[Web document revisions]

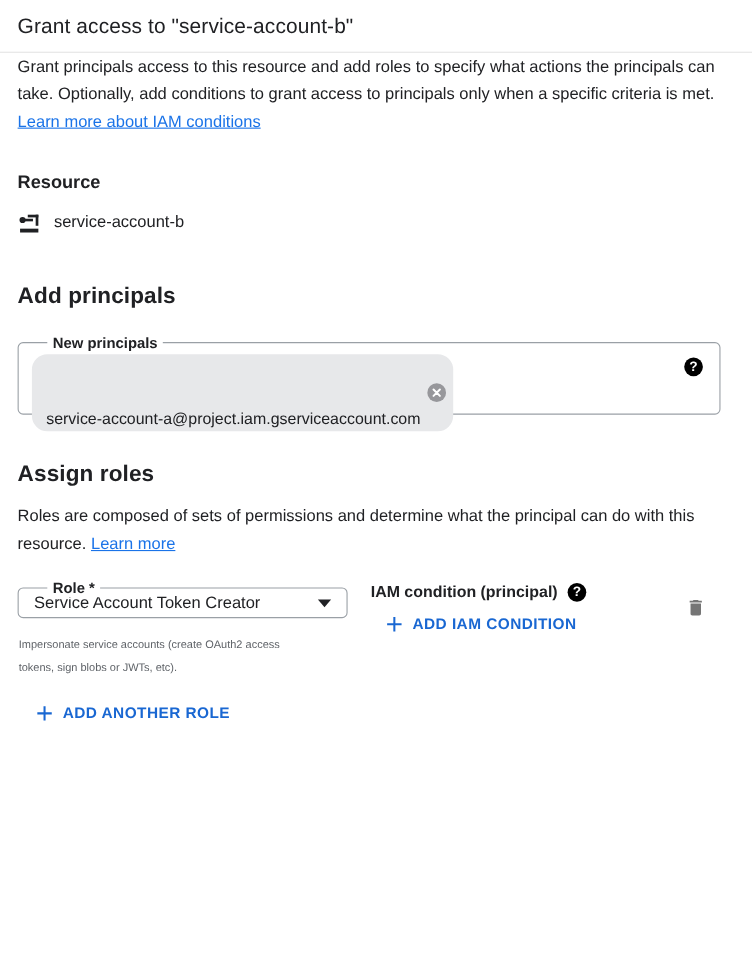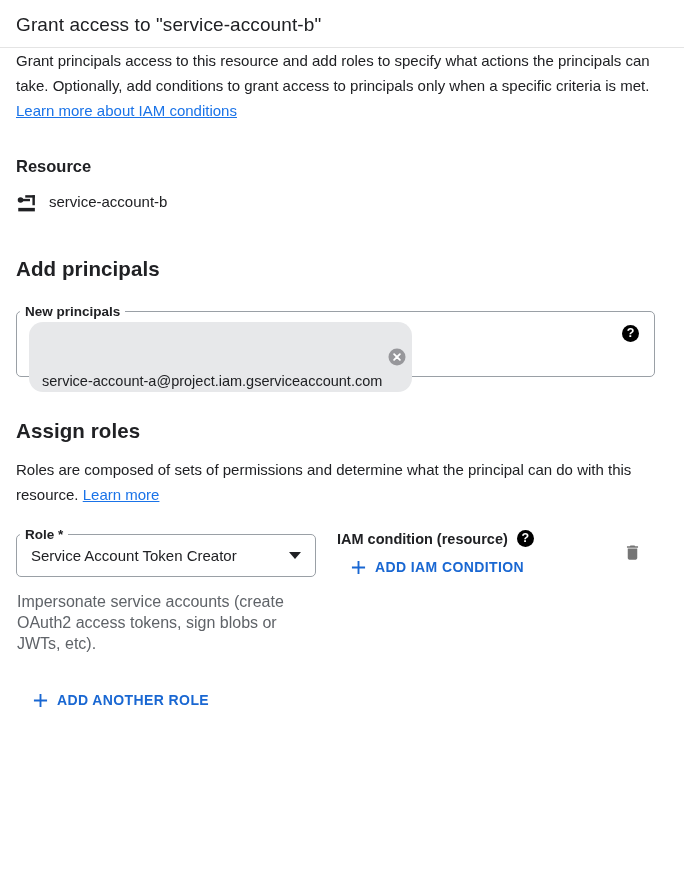--- a/index.html
+++ b/index.html
@@ -34,7 +34,7 @@
   .sec-add-principals p{margin-top:10px;}
   .outlined-field{position:relative;border:1px solid var(--border-grey);border-radius:5px;background:#fff;}
   .field-legend{
-    position:absolute;top:-9px;left:3px;background:#fff;padding:0 5px;
+    position:absolute;top:-9px;left:26px;background:#fff;padding:0 5px;
     font-size:13.5px;font-weight:700;color:var(--text-primary);line-height:17px;white-space:nowrap;
   }
   .principals-field{margin-top:30px;margin-right:13px;height:66px;padding:10px 12px;cursor:text;}

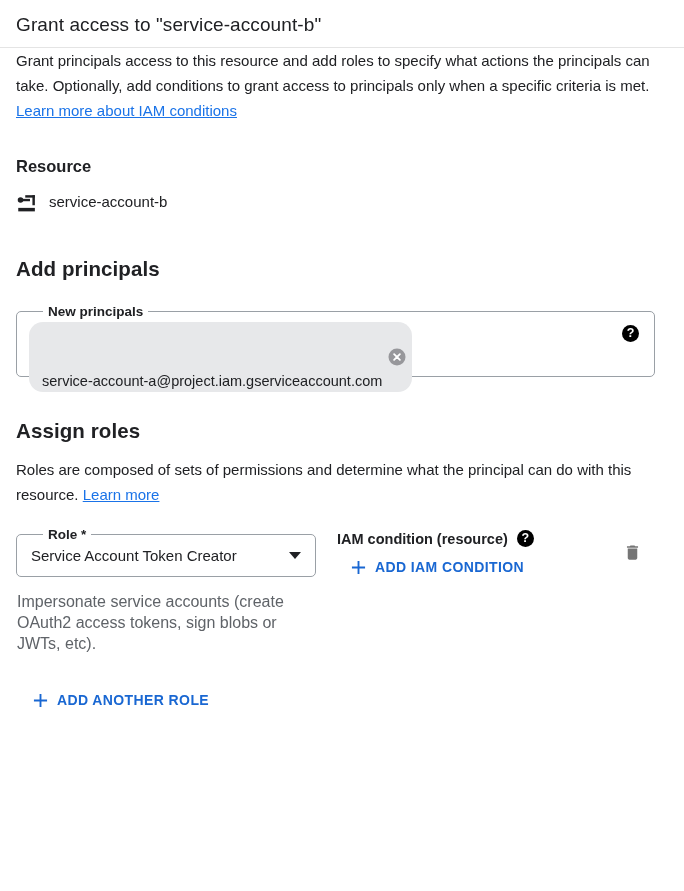--- a/index.html
+++ b/index.html
@@ -54,7 +54,7 @@
   .sec-assign-roles p{margin-top:14px;}
   .role-row{margin-top:27px;display:flex;align-items:flex-start;}
   .role-col{width:300px;flex:0 0 auto;}
-  .role-select{height:43px;display:flex;align-items:center;padding:0 14px;cursor:pointer;}
+  .role-select{height:28px;display:flex;align-items:center;padding:0 14px;cursor:pointer;}
   .role-value{font-size:15px;color:var(--text-primary);flex:1;white-space:nowrap;}
   .dropdown-arrow{
     width:0;height:0;border-left:6px solid transparent;border-right:6px solid transparent;

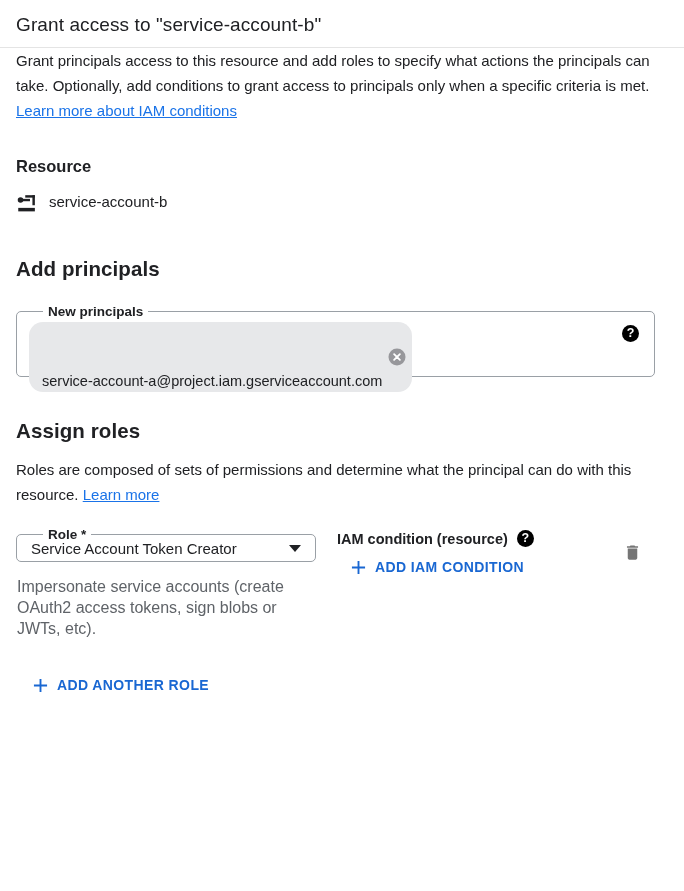--- a/index.html
+++ b/index.html
@@ -152,7 +152,7 @@
 
         <div class="condition-col">
           <div class="cond-label">
-            <span>IAM condition (resource)</span>
+            <span>IAM condition (principal)</span>
             <button class="icon-btn" aria-label="help">
               <span class="help-circle">
                   <span>?</span>

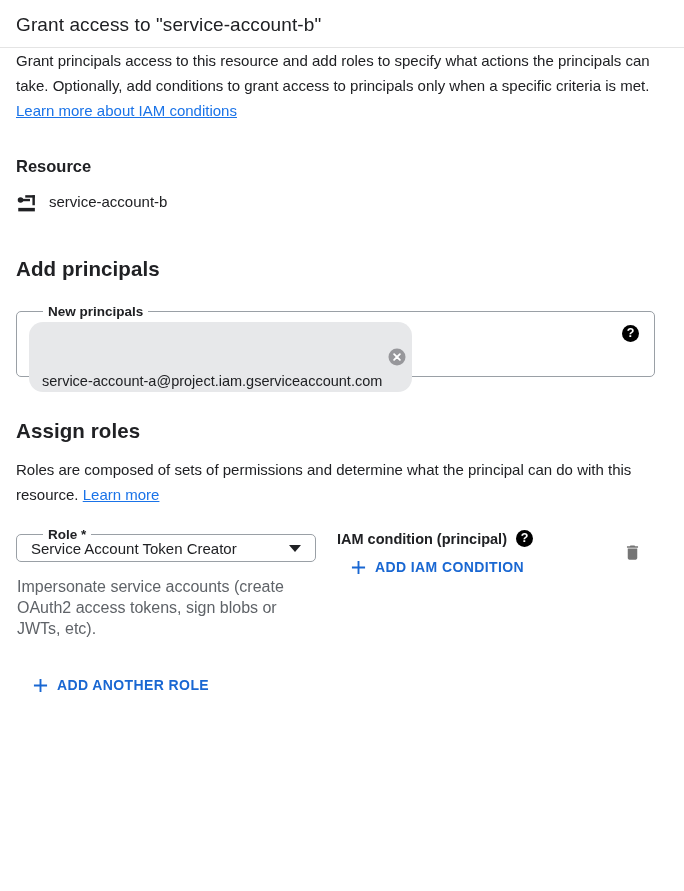--- a/index.html
+++ b/index.html
@@ -60,7 +60,7 @@
     width:0;height:0;border-left:6px solid transparent;border-right:6px solid transparent;
     border-top:7px solid #202124;margin-left:8px;flex:0 0 auto;
   }
-  .role-help{margin:9px 0 0 1px;font-size:16px;line-height:21px;color:var(--text-secondary);width:270px;}
+  .role-help{margin:9px 0 0 1px;font-size:10px;line-height:21px;color:var(--text-secondary);width:270px;}
   .condition-col{margin-left:21px;margin-top:-4px;}
   .cond-label{display:flex;align-items:center;gap:9px;font-size:14.5px;font-weight:700;color:var(--text-primary);}
   .text-button{

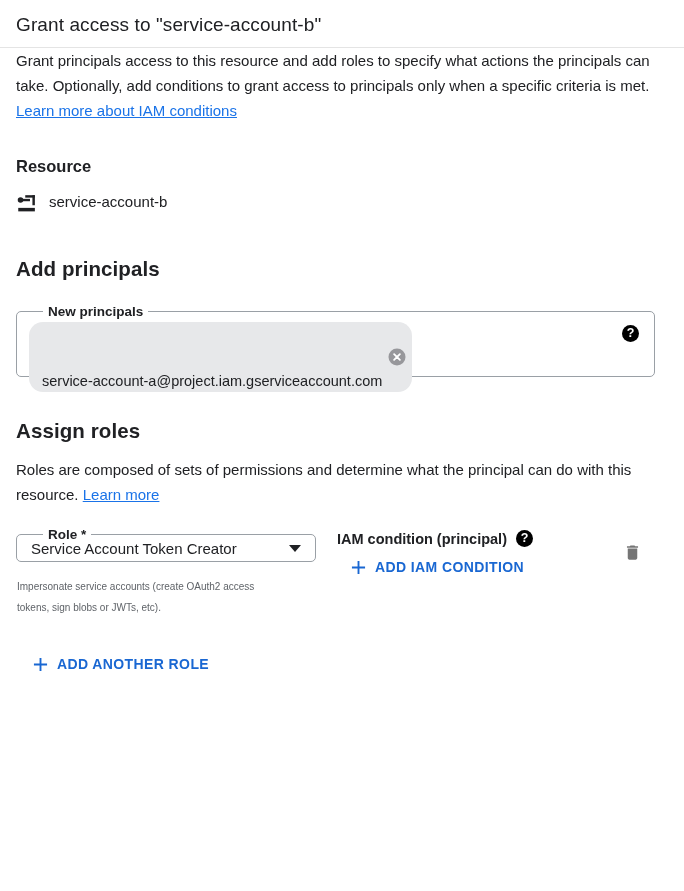--- a/index.html
+++ b/index.html
@@ -70,7 +70,7 @@
   }
   .add-condition-btn{margin-top:8px;margin-left:8px;}
   .delete-col{margin-left:auto;margin-right:26px;margin-top:8px;}
-  .add-role-btn{margin-top:34px;margin-left:11px;}
+  .add-role-btn{margin-top:18px;margin-left:11px;}
   .actions{display:flex;gap:14px;margin-top:58px;}
   .btn{
     font-family:inherit;font-size:14.5px;font-weight:700;letter-spacing:.4px;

What you need to do: Please repeat the records above exactly, leaving every picture out.

Answer:
--- a/index.html
+++ b/index.html
@@ -34,7 +34,7 @@
   .sec-add-principals p{margin-top:10px;}
   .outlined-field{position:relative;border:1px solid var(--border-grey);border-radius:5px;background:#fff;}
   .field-legend{
-    position:absolute;top:-9px;left:3px;background:#fff;padding:0 5px;
+    position:absolute;top:-9px;left:26px;background:#fff;padding:0 5px;
     font-size:13.5px;font-weight:700;color:var(--text-primary);line-height:17px;white-space:nowrap;
   }
   .principals-field{margin-top:30px;margin-right:13px;height:66px;padding:10px 12px;cursor:text;}

--- a/index.html
+++ b/index.html
@@ -54,7 +54,7 @@
   .sec-assign-roles p{margin-top:14px;}
   .role-row{margin-top:27px;display:flex;align-items:flex-start;}
   .role-col{width:300px;flex:0 0 auto;}
-  .role-select{height:43px;display:flex;align-items:center;padding:0 14px;cursor:pointer;}
+  .role-select{height:28px;display:flex;align-items:center;padding:0 14px;cursor:pointer;}
   .role-value{font-size:15px;color:var(--text-primary);flex:1;white-space:nowrap;}
   .dropdown-arrow{
     width:0;height:0;border-left:6px solid transparent;border-right:6px solid transparent;

--- a/index.html
+++ b/index.html
@@ -152,7 +152,7 @@
 
         <div class="condition-col">
           <div class="cond-label">
-            <span>IAM condition (resource)</span>
+            <span>IAM condition (principal)</span>
             <button class="icon-btn" aria-label="help">
               <span class="help-circle">
                   <span>?</span>

--- a/index.html
+++ b/index.html
@@ -60,7 +60,7 @@
     width:0;height:0;border-left:6px solid transparent;border-right:6px solid transparent;
     border-top:7px solid #202124;margin-left:8px;flex:0 0 auto;
   }
-  .role-help{margin:9px 0 0 1px;font-size:16px;line-height:21px;color:var(--text-secondary);width:270px;}
+  .role-help{margin:9px 0 0 1px;font-size:10px;line-height:21px;color:var(--text-secondary);width:270px;}
   .condition-col{margin-left:21px;margin-top:-4px;}
   .cond-label{display:flex;align-items:center;gap:9px;font-size:14.5px;font-weight:700;color:var(--text-primary);}
   .text-button{

--- a/index.html
+++ b/index.html
@@ -70,7 +70,7 @@
   }
   .add-condition-btn{margin-top:8px;margin-left:8px;}
   .delete-col{margin-left:auto;margin-right:26px;margin-top:8px;}
-  .add-role-btn{margin-top:34px;margin-left:11px;}
+  .add-role-btn{margin-top:18px;margin-left:11px;}
   .actions{display:flex;gap:14px;margin-top:58px;}
   .btn{
     font-family:inherit;font-size:14.5px;font-weight:700;letter-spacing:.4px;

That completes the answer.